Her teeth tug at her bottom lip. Something in my chest roars, wanting my teeth to be the ones doing that to her lips, and I quickly reel it back in before I do something regrettably stupid. "In a good way or in a bad way?"
"In a good way. Always in a good way."
"Oh."
"Yeah."
Then, she slowly raises her free hand, tentatively brushing her fingers against my chest before her palm rests softly right above my heart. She can feel how fast and hard it's beating, I'm sure of it; it beats so hard the ground is shaking beneath my feet, threatening to collapse every building, and I can only hope it will swallow me whole.
Maybe it's a good thing she can feel all of it, as it might provide her with some insight on how this—the fake relationship, the pressure on my shoulders, even her mere presence—is affecting me. If just her touch can nearly make me have a heart attack, I don't want to think about what will happen when we inevitably have to take things a step further. It will be destructive. It will be catastrophic.
It may even be the best feeling in the world.
"You've changed, Rhett," Brie murmurs. "I don't know what prompted it or why you're making an effort to be the person you are now, but I think I might have jumped to conclusions a bit too quickly. Maybe we can make this work." When she timidly glances up at me, auburn hair looking perfectly at home among the autumnal colors, I feel about to collapse. "Maybe there's hope for us, after all."
???
When I walk into the locker room, the snickering and the hollering start almost instantly.

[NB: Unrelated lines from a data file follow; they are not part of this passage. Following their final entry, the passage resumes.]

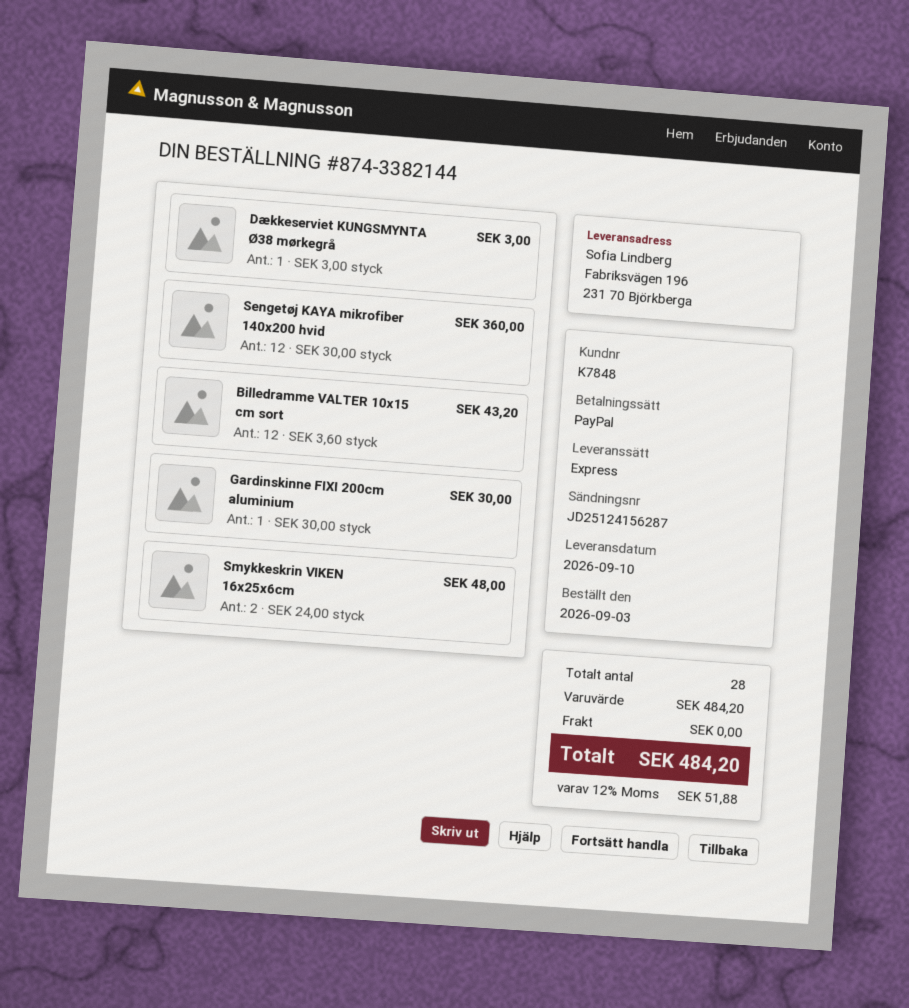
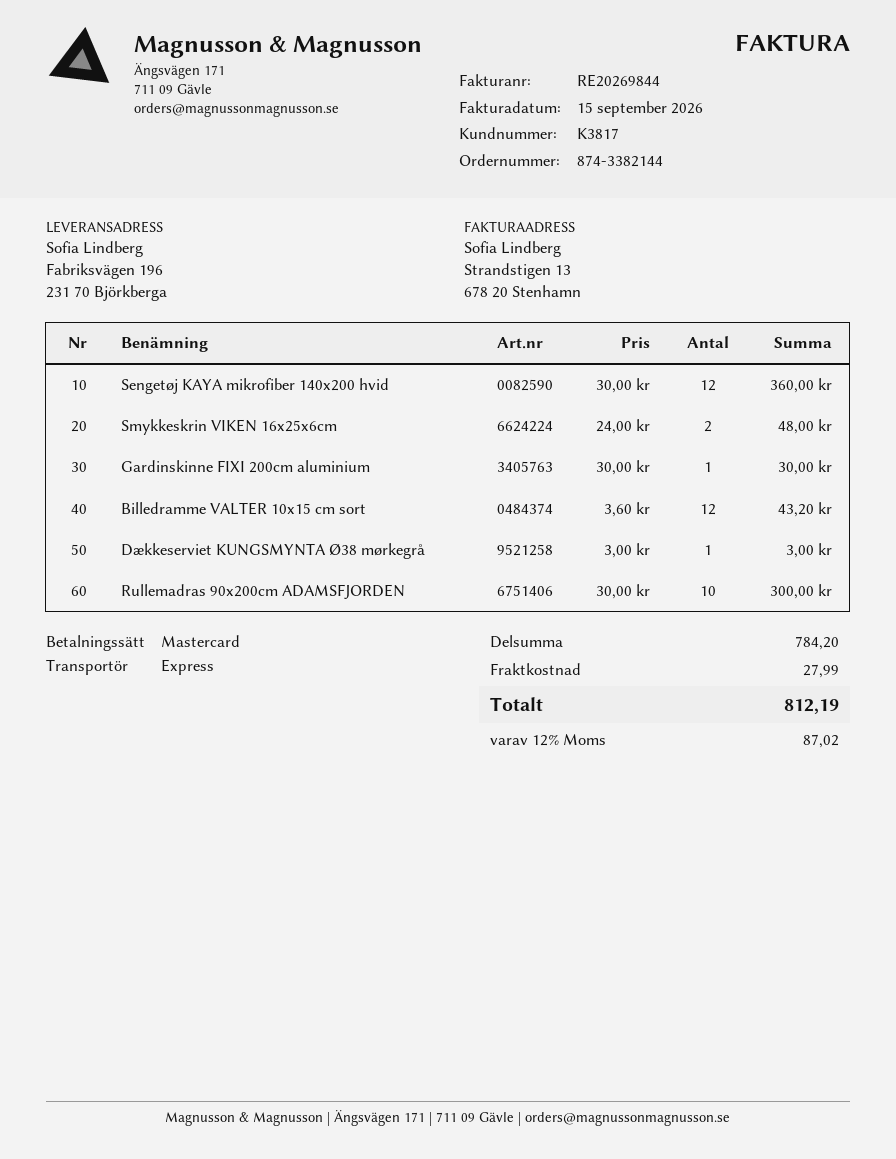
customer number: K7848 -> K3817
payment method: PayPal -> Mastercard
Rullemadras 90x200cm ADAMSFJORDEN: none -> 10 x 30.00 = 300.00
subtotal: 484.20 -> 784.20
shipping: 0.00 -> 27.99
tax: 12% = 51.88 -> 12% = 87.02
total: 484.20 -> 812.19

Though they're a loud, rowdy, and occasionally bothersome group of people, these guys are my second family. Though I'm not a big fan of the screaming in my ears and being tossed around like a rag doll toy when I've done nothing to justify this kind of typical behavior, I'd be extremely hypocritical to say I've never taken part in these odd celebrations of arbitrary success.
It's usually about girls, which is pathetic to admit aloud, and some of them can be genuinely chauvinistic at times, but nothing bad has ever happened. I know how horrible that sounds and I'm not trying to excuse any predatory or abusive behavior, but acting like teenage boys celebrating random romantic accomplishments is the closest thing this team has to locker room talk. All in all, this would be considered respectful behavior; no slurs, no objectifying comments are being tossed around. It's just about basking in the glory of manhood and compulsory heteronormativity.
While being half naked. How's that for dismantling toxic masculinity?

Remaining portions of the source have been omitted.